» **Requirement**
If a record holds a picture, drop the picture and return the rest of the record word for word.

(Extracted records)
^^^^^^^^^^^^^^^^
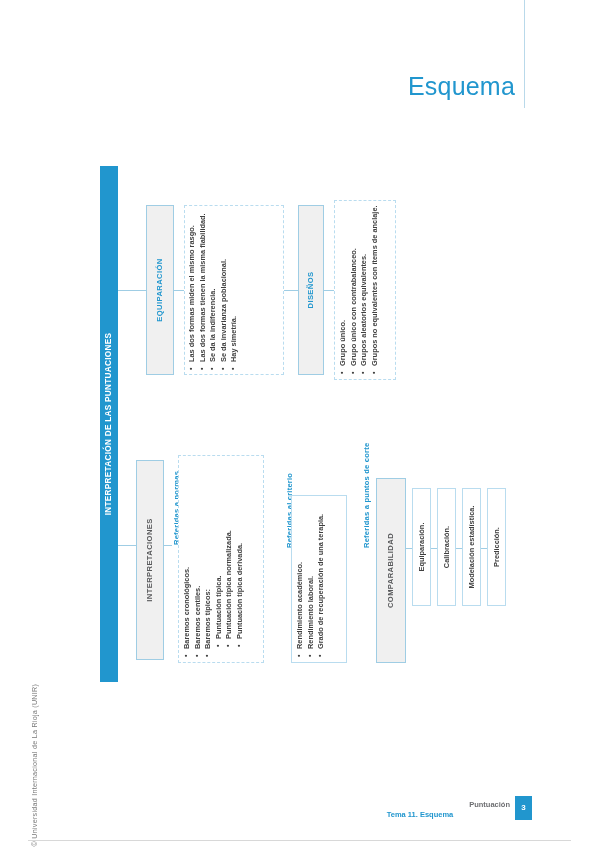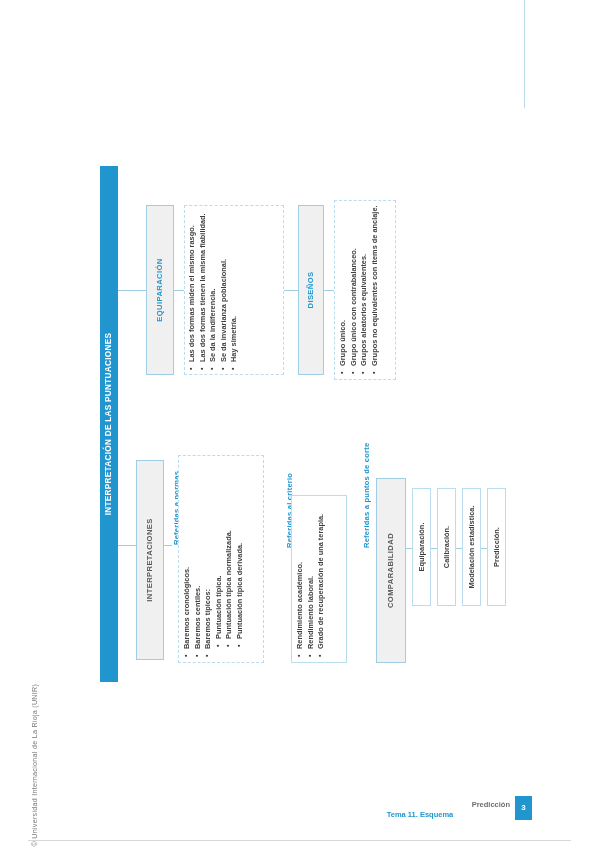"Esquema" div.page-title { html: none -> <div>Esquema</div> }
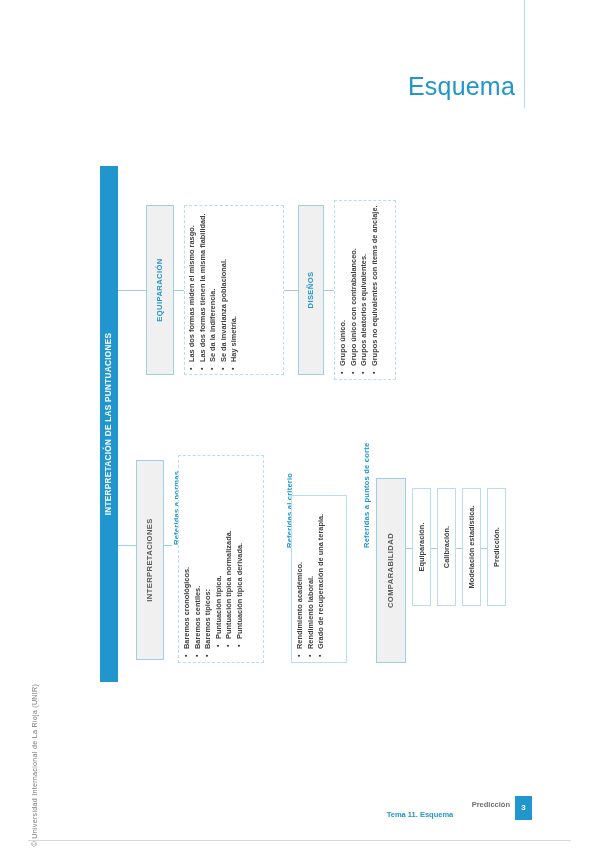"Predicción" div.foot-line1 { text: Predicción -> Puntuación }
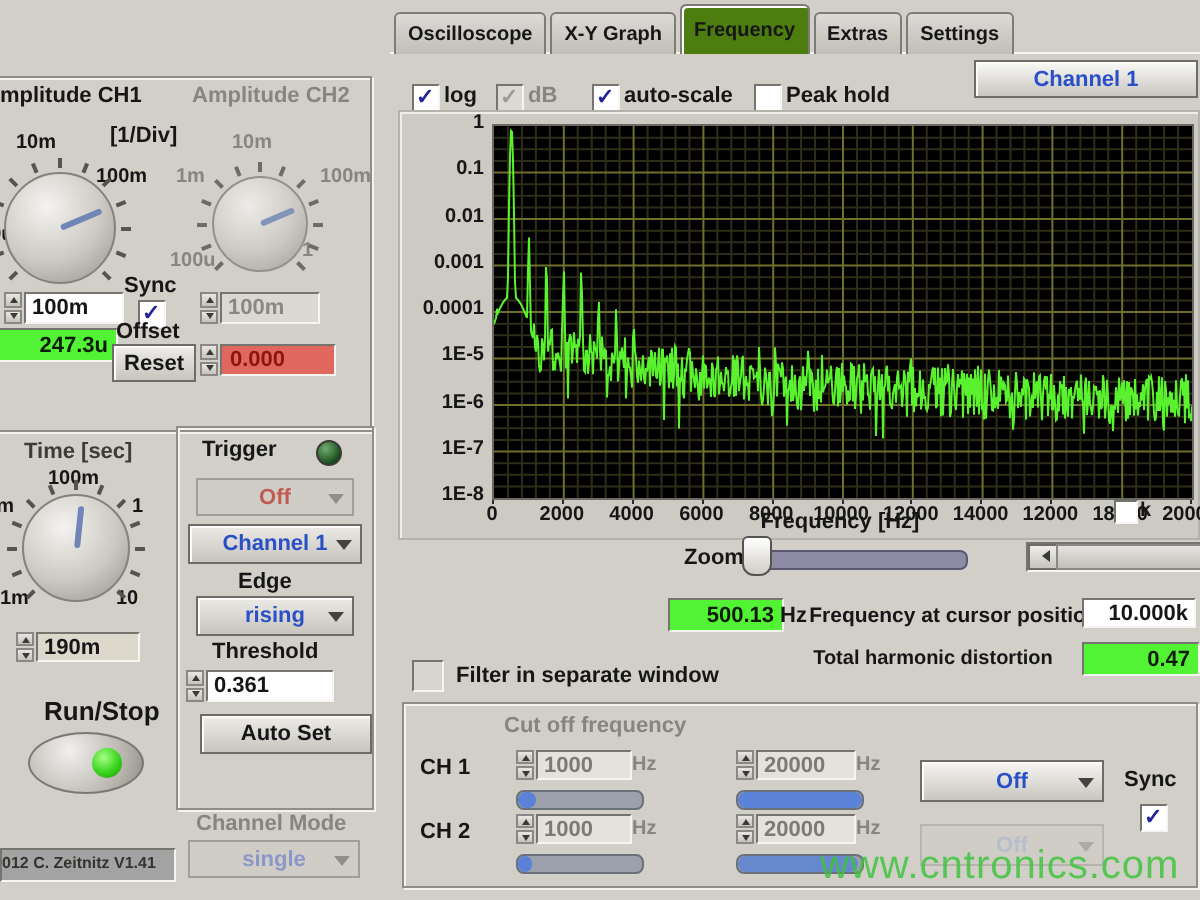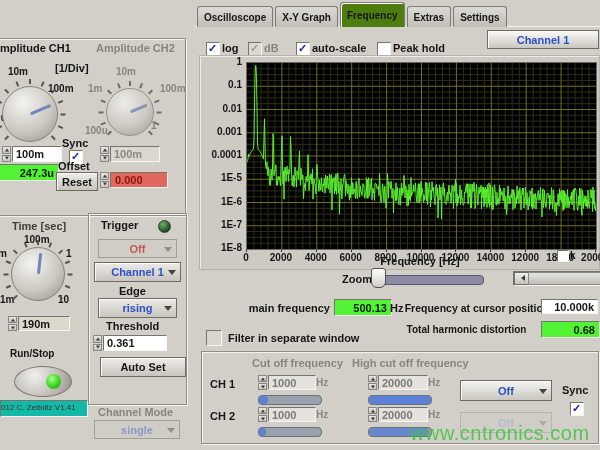"main frequency" div.lbl { html: <div>main frequency</div> -> none }
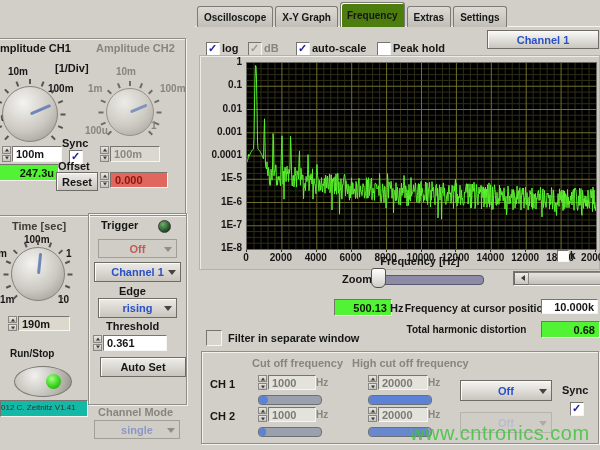"0.68" div.gfield { text: 0.68 -> 0.47 }
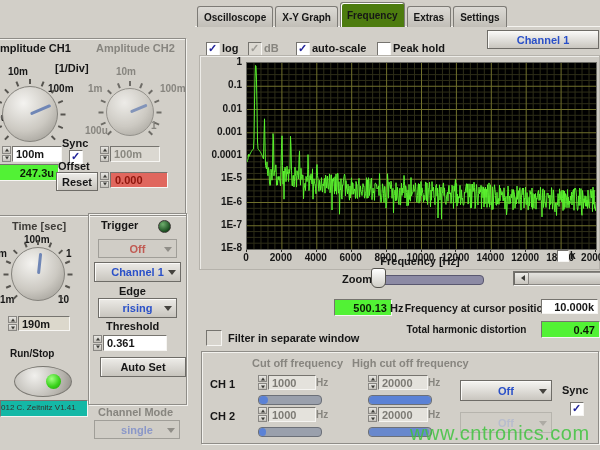"Run/Stop" div.lbl { font-size: 10px -> 13px; left: 10px -> 22px }
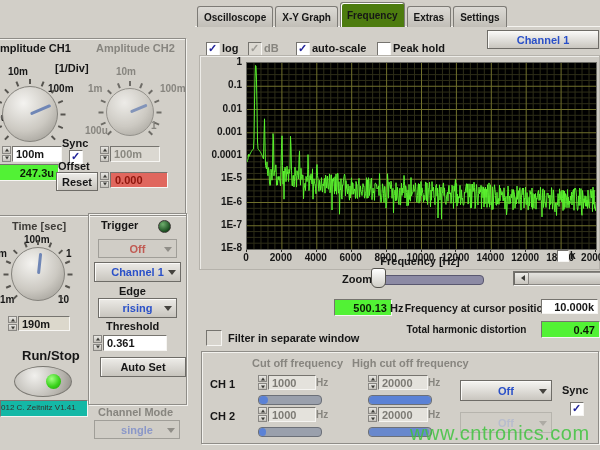"High cut off frequency" div.lbl { html: <div>High cut off frequency</div> -> none }
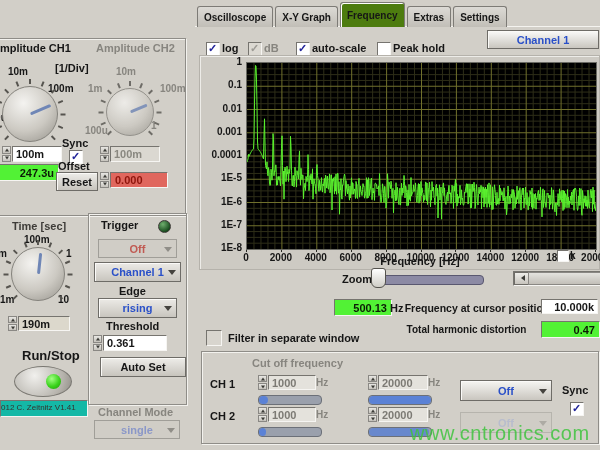"012 C. Zeitnitz V1.41" div.abs { background: #14b8a6 -> #a3a3a3; font-weight: normal -> bold; top: 400px -> 424px }
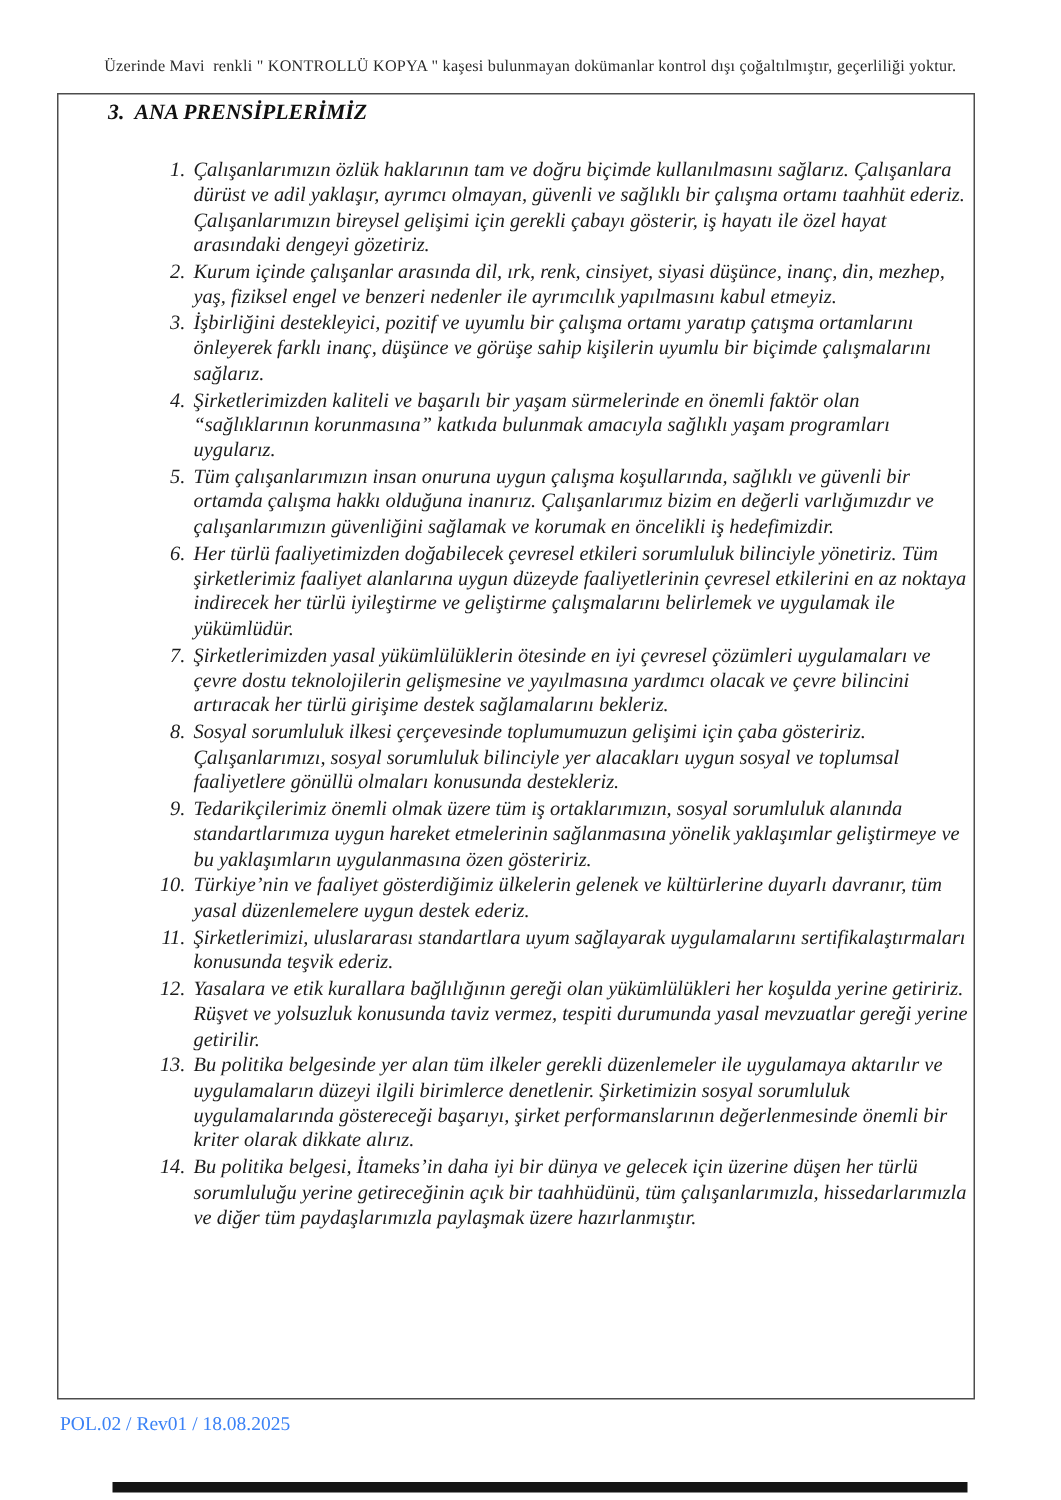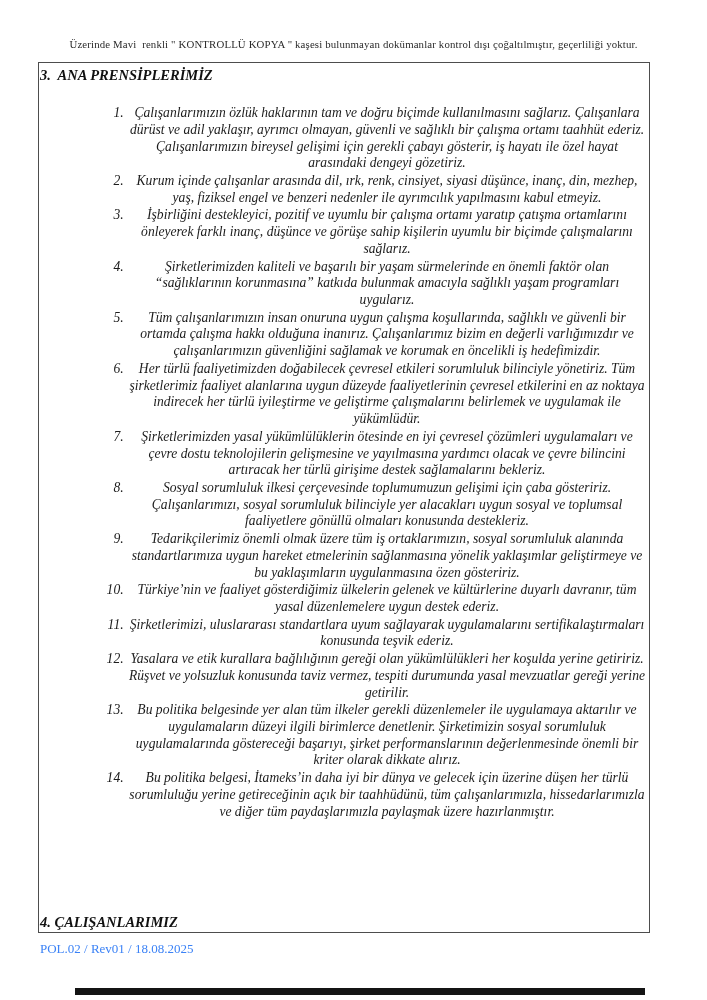"3. ANA PRENSİPLERİMİZ" .section-heading.top { padding-left: none -> 32px }
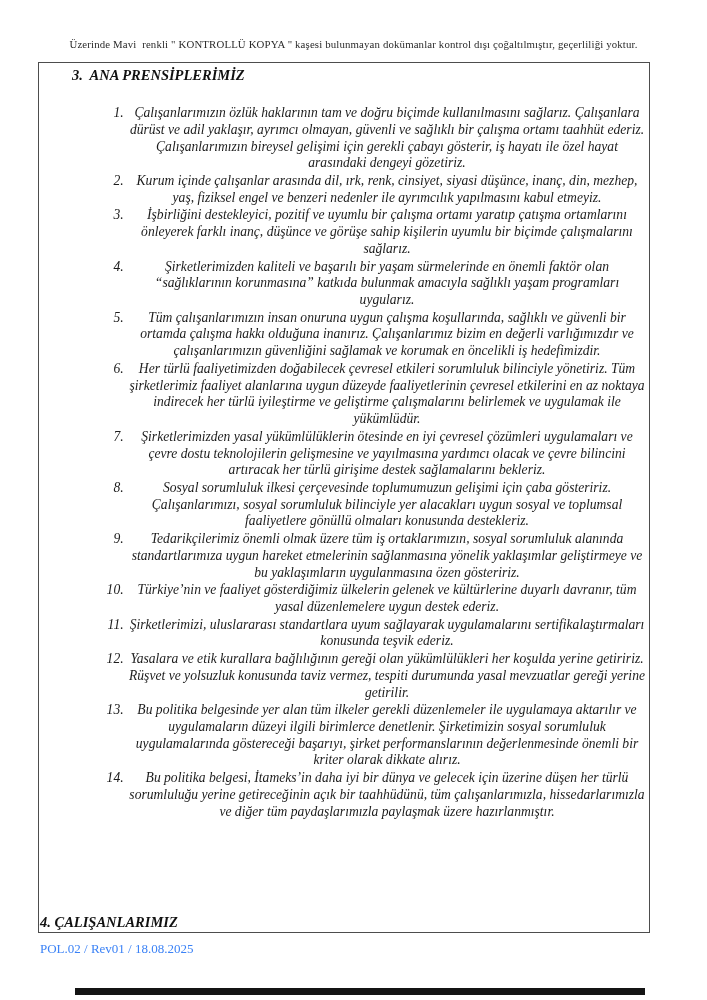"Çalışanlarımızın özlük haklarının tam ve" ol.principles { text-align: center -> none }
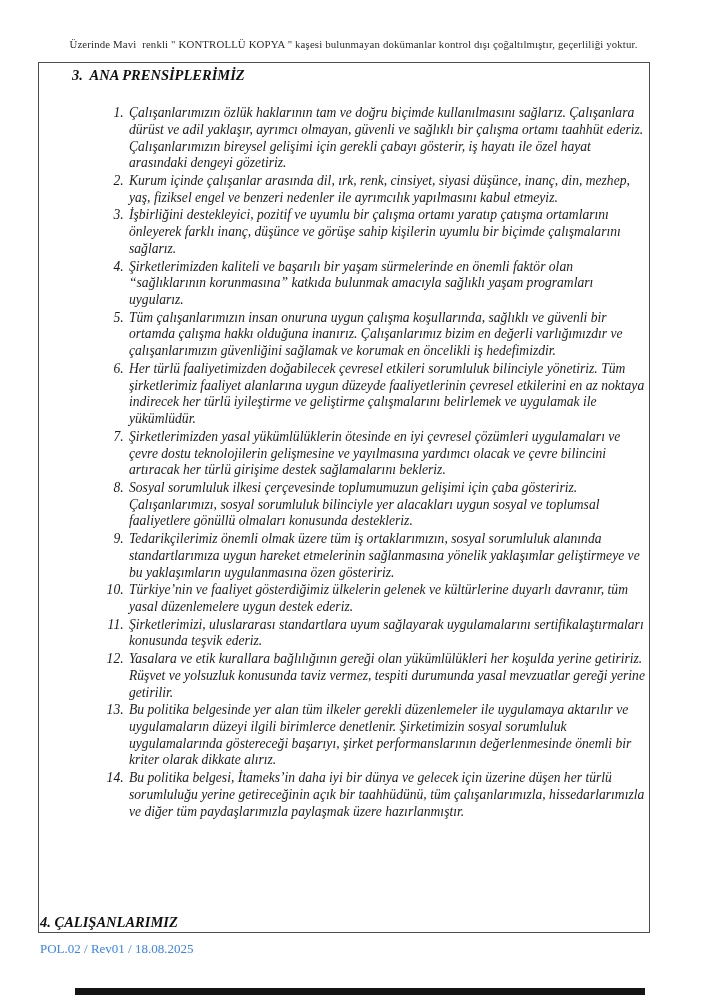"4. ÇALIŞANLARIMIZ" h2.section-heading { html: <h2>4. ÇALIŞANLARIMIZ</h2> -> none }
^^^^^^^^^^^^^^^^
» **Problem solution**
"Esquema" div.page-title { html: none -> <div>Esquema</div> }
"Predicción" div.foot-line1 { text: Predicción -> Puntuación }
"main frequency" div.lbl { html: <div>main frequency</div> -> none }
"0.68" div.gfield { text: 0.68 -> 0.47 }
"Run/Stop" div.lbl { font-size: 10px -> 13px; left: 10px -> 22px }
"High cut off frequency" div.lbl { html: <div>High cut off frequency</div> -> none }
"012 C. Zeitnitz V1.41" div.abs { background: #14b8a6 -> #a3a3a3; font-weight: normal -> bold; top: 400px -> 424px }
"3. ANA PRENSİPLERİMİZ" .section-heading.top { padding-left: none -> 32px }
"Çalışanlarımızın özlük haklarının tam ve" ol.principles { text-align: center -> none }
"4. ÇALIŞANLARIMIZ" h2.section-heading { html: <h2>4. ÇALIŞANLARIMIZ</h2> -> none }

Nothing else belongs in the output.